Family Research Council and the Thomas More Society of Chicago, Illinois, announced Monday the filing of amicus briefs opposing the lower court decisions in the two marriage cases the U.S. Supreme Court will hear in late March, 2013. Hollingsworth v. Perry comes to the Court out of the Proposition 8 litigation in California. United States v. Windsor involves a challenge to the federal Defense of Marriage Act (DOMA) and arose out of the U.S. Court of Appeals for the Second Circuit.
Paul B. Linton, J.D., of the Thomas More Society served as counsel of record in the cases. FRC’s Chris Gacek, J.D., Ph.D., worked with him on the briefs. Family Research Council played a key role in the passage of DOMA in 1996.
Family Research Council President Tony Perkins argued that the historic civil rights cases would undermine American family values. He said in a statement:
“The health of our nation’s families determines the strength of our nation. Redefining marriage only undermines the societal purpose of marriage which has always been to build healthy families and provide children with both a mom and a dad.
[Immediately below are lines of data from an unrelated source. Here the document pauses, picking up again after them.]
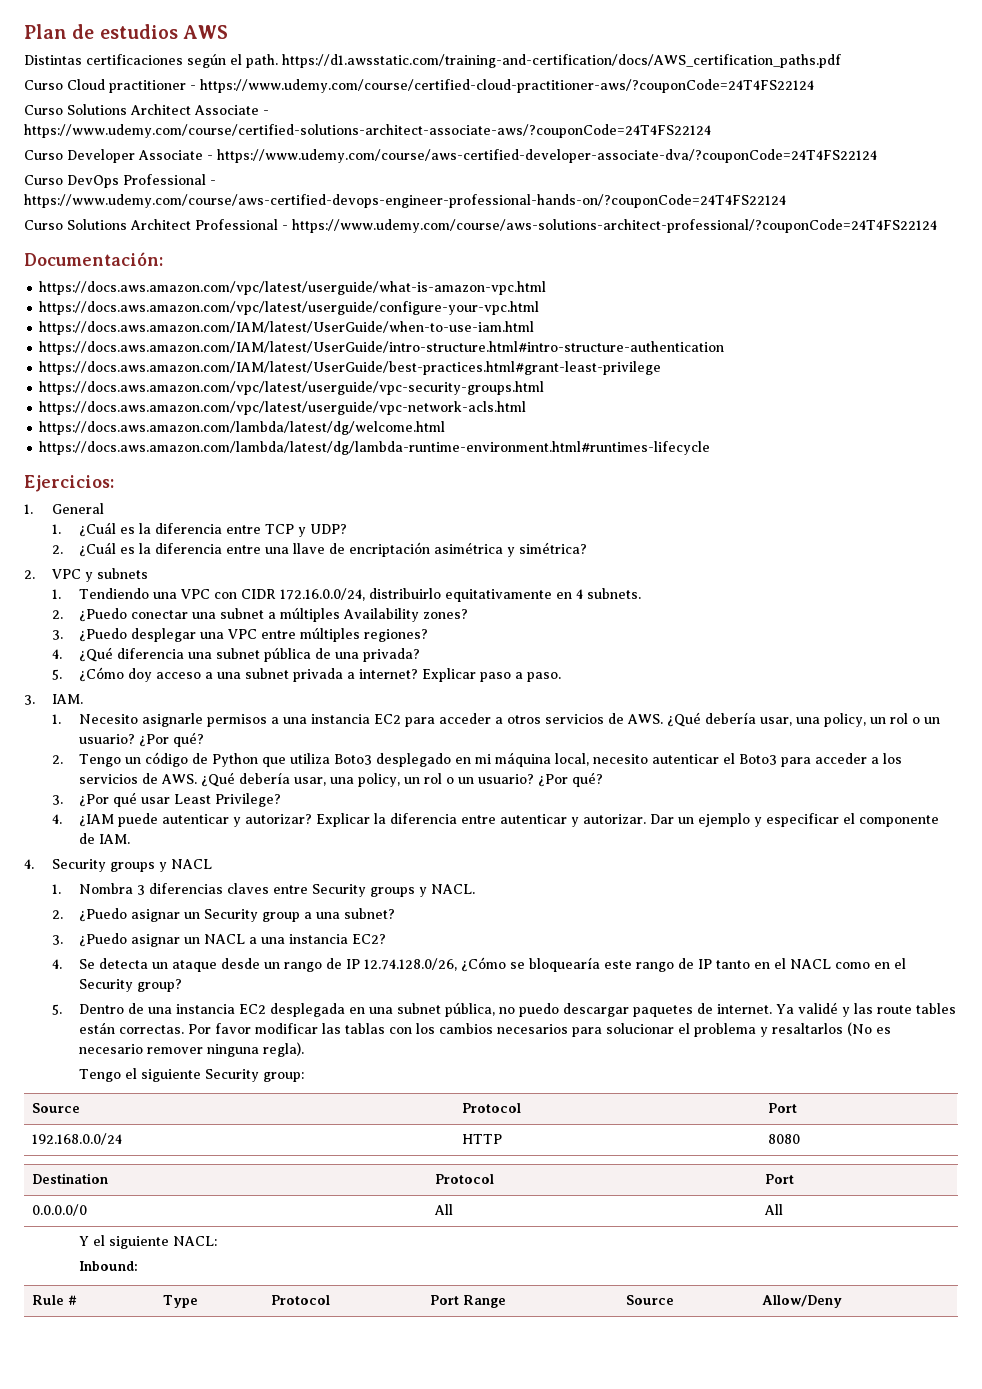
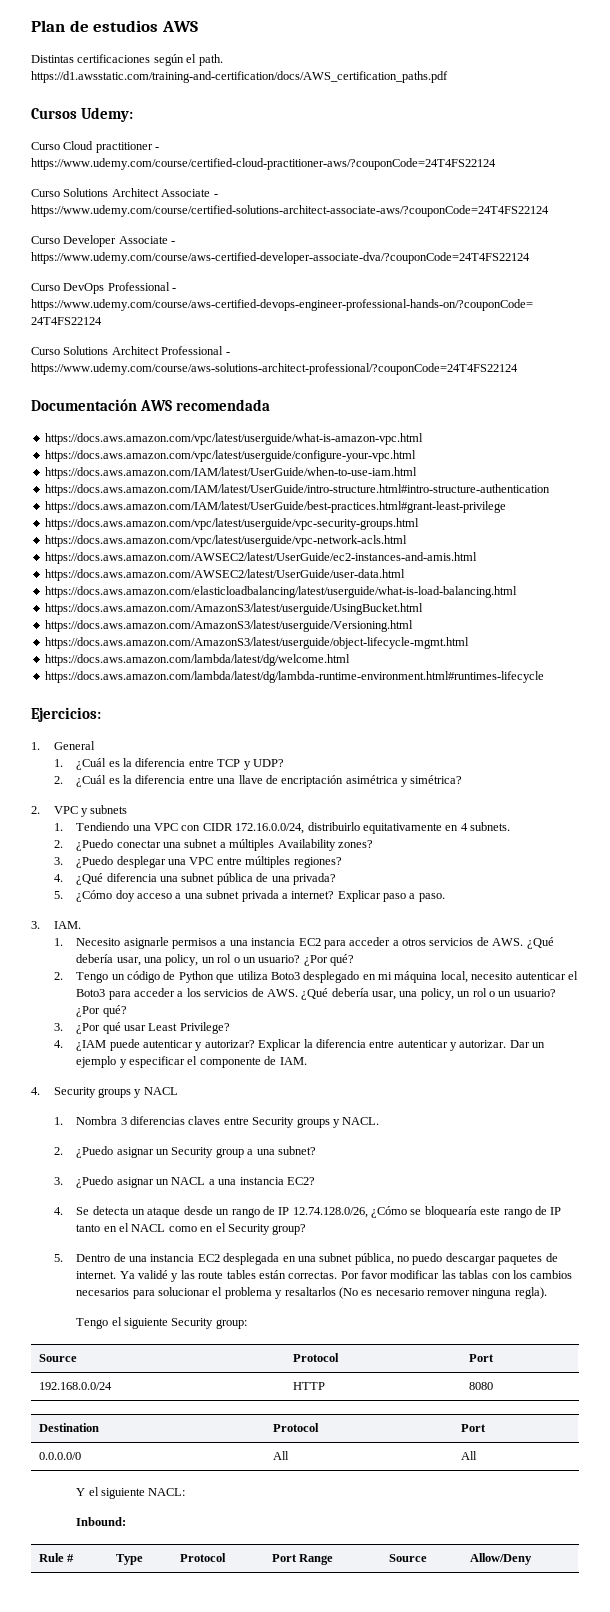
+ Cursos Udemy:
- Documentación:
+ Documentación AWS recomendada
+ https://docs.aws.amazon.com/AWSEC2/latest/UserGuide/ec2-instances-and-amis.html
+ https://docs.aws.amazon.com/AWSEC2/latest/UserGuide/user-data.html
+ https://docs.aws.amazon.com/elasticloadbalancing/latest/userguide/what-is-load-balancing.html
+ https://docs.aws.amazon.com/AmazonS3/latest/userguide/UsingBucket.html
+ https://docs.aws.amazon.com/AmazonS3/latest/userguide/Versioning.html
+ https://docs.aws.amazon.com/AmazonS3/latest/userguide/object-lifecycle-mgmt.html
“The Supreme Court must strike down the lower court decisions against the Defense of Marriage Act and Proposition 8. DOMA was completely appropriate in 1996, when it passed bipartisanly through Congress and was signed by Democratic President Bill Clinton. The uniformity in federal law it creates by explicitly confirming that ‘marriage’ would be between one man and one woman for federal purposes ensures equal treatment under law for all Americans. Americans have overwhelmingly decided to uphold this definition of marriage, as a significant majority of states in the U.S. consider marriage to be between one man and one woman.
“Additionally, we believe the people’s vote on Proposition 8 should be respected. It is the constitutional right of the people to create their own state laws where the federal Constitution has not already ruled. Activist courts like the U.S. Court of Appeals for the Ninth Circuit should not overturn the vote of the people. We hope the Supreme Court will recognize the right of voters to uphold natural marriage as the law of their state.”
Well, it appears the Family Research Council won’t be invited to any gay weddings in 2013…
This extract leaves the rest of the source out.